John Curtis, Ph.D. reveals that despite their employers' best efforts to be family-friendly, most dual-career couples don't trust their employers' intentions. Instead, to protect the health and happiness of their marriages, most dual-career couples are less committed than ever to their work.

Dual-Career Couples Are Divorcing Their Employers: Today's best and brightest employees are 1) lowering career expectations, 2) cutting back on work hours and 3) actively disengaging from their jobs despite employers' best efforts to be sensitive and family-friendly. 1 in 3 dual-career employees place fixed constraints on the number of hours they will work. 75% of dual-career employees are scaling back career expectations. The majority of dual-career couples with young children are refusing work-related travel or relocation to protect their marriages and to spend more time in family activities. 

Most Employers Are Unaware They Are Losing the Battle: This work-life balance study finds that while their intentions may be positive, many corporate executives are deceiving themselves about the value of their family-friendly benefits. In reality, such benefits are grossly underutilized by employees who fear that they will be seen as less than top performers, if they actually use them. One prime example is that of 384 Fortune 500 companies with paternity leave, only 9 of these companies have received a single request for this benefit.

Many companies find it easier to focus on winning family-friendly contest rankings rather than making the substantive changes in the organizational culture required to turn policy into practice that employees actually believe. The study concluded that if being family-friendly is to ever become an engrained part of an organization's culture, the employees are the ones who should be doing the ranking. Family-friendly awards may bring a steady flow of dual-career job seekers, but without establishing a true family-friendly culture, these same individuals, once they become employees, will quickly realize that the policy does not translate to practice… they feel deceived.

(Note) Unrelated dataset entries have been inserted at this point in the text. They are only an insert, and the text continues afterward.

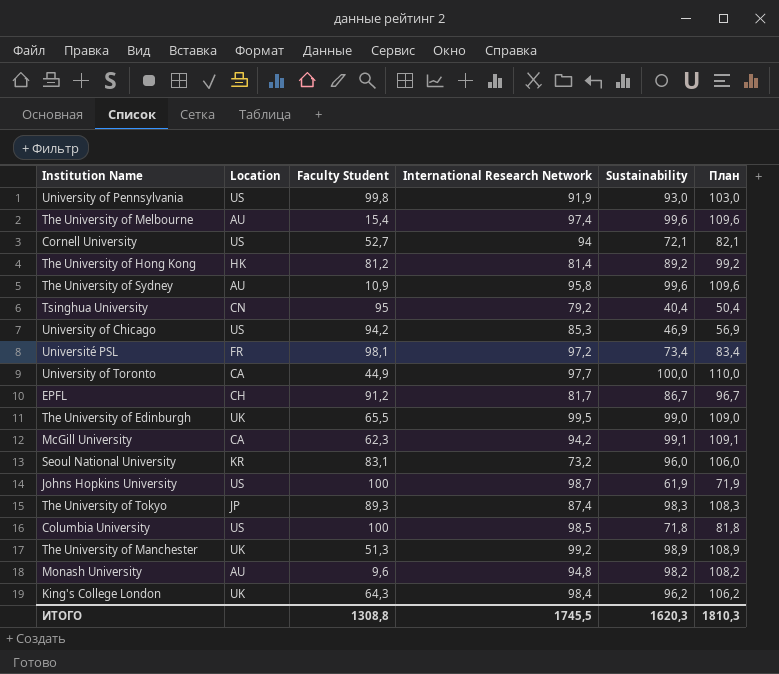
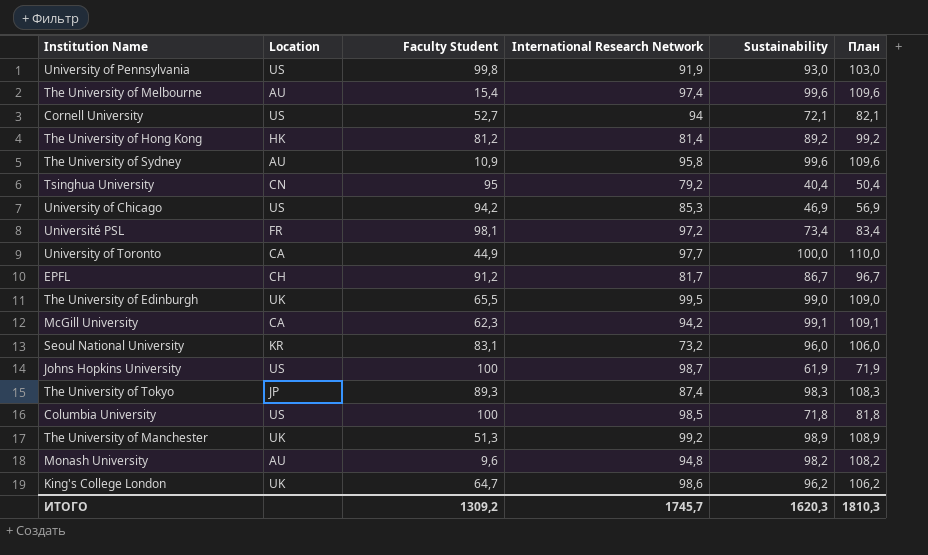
King's College London | Faculty Student: 64,3 -> 64,7
King's College London | International Research Network: 98,4 -> 98,6
ИТОГО | Faculty Student: 1308,8 -> 1309,2
ИТОГО | International Research Network: 1745,5 -> 1745,7

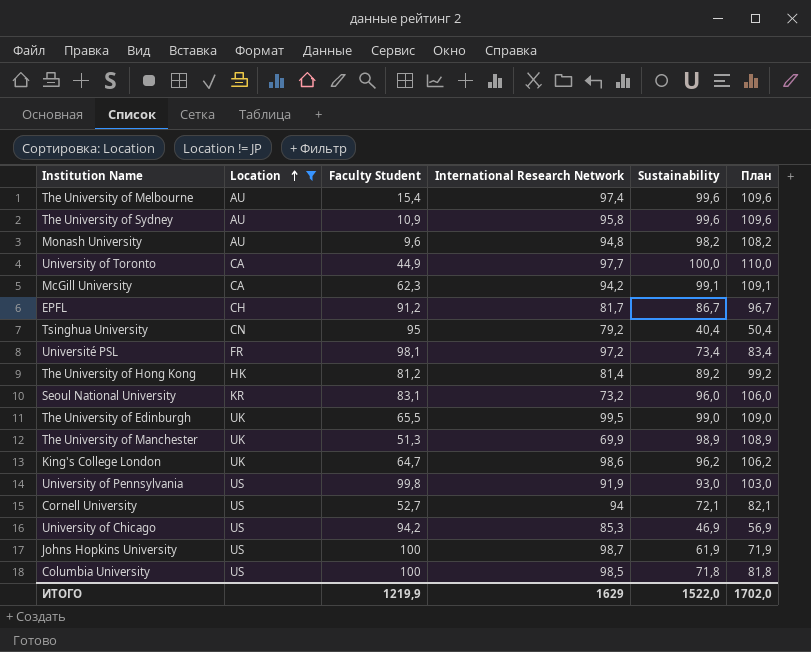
filter: none -> Location != JP
row order: none -> Location ascending
The University of Manchester | International Research Network: 99,2 -> 69,9
ИТОГО | Faculty Student: 1309,2 -> 1219,9
ИТОГО | International Research Network: 1745,7 -> 1629
ИТОГО | Sustainability: 1620,3 -> 1522,0
ИТОГО | План: 1810,3 -> 1702,0

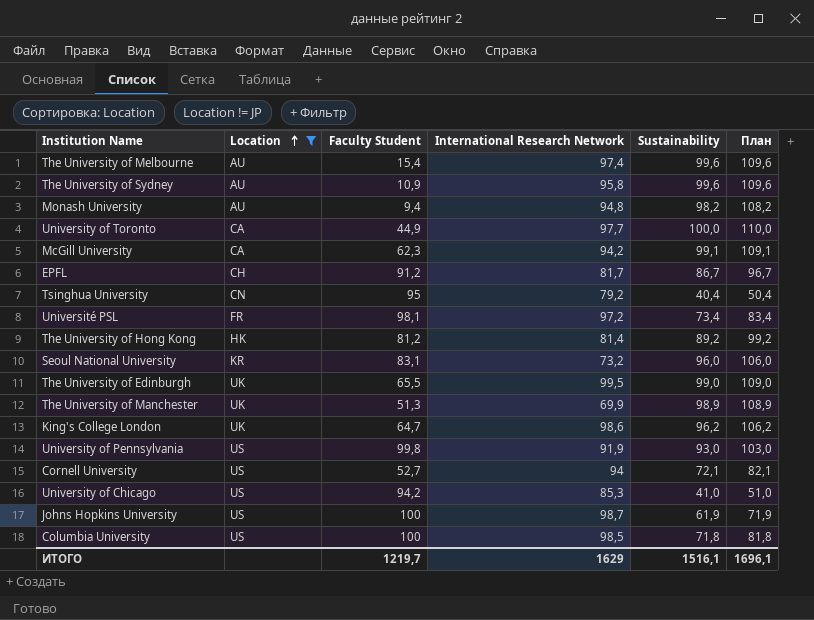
Monash University | Faculty Student: 9,6 -> 9,4
University of Chicago | Sustainability: 46,9 -> 41,0
University of Chicago | План: 56,9 -> 51,0
ИТОГО | Faculty Student: 1219,9 -> 1219,7
ИТОГО | Sustainability: 1522,0 -> 1516,1
ИТОГО | План: 1702,0 -> 1696,1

Nationwide, over 70% of mothers with children younger than 18 hold down paying jobs and more than 1 in 2 mothers with children less than a year old are working. These working mothers employed by Fortune 500 companies frequently avoid requesting flexible scheduling or parental leave, because they fear that this will lower their standing for promotions or increase the likelihood of their being laid off.

Despite corporate claims to the contrary, employees believe that their employer expects them to invest in their jobs first and, minimize the intrusion of family obligations. Many employers are resistant to accommodating the peculiar nature of the dual-career couples, and many employees believe that allowing children to disrupt work means your career options are diminished.
Some Employers Are Becoming Enlightened: The study concluded that there is clear evidence that working couples are attracted to organizations that offer a balance between work and family responsibilities, but once again, there is often a significant gap between policy and practice that must be resolved. Enlightened executives, who focus on the organization's culture, are in a unique position to examine the real value of their existing family-friendly policies and develop innovative strategies to positively affect the lives of their employees and not simply compete for rankings in a popularity contest.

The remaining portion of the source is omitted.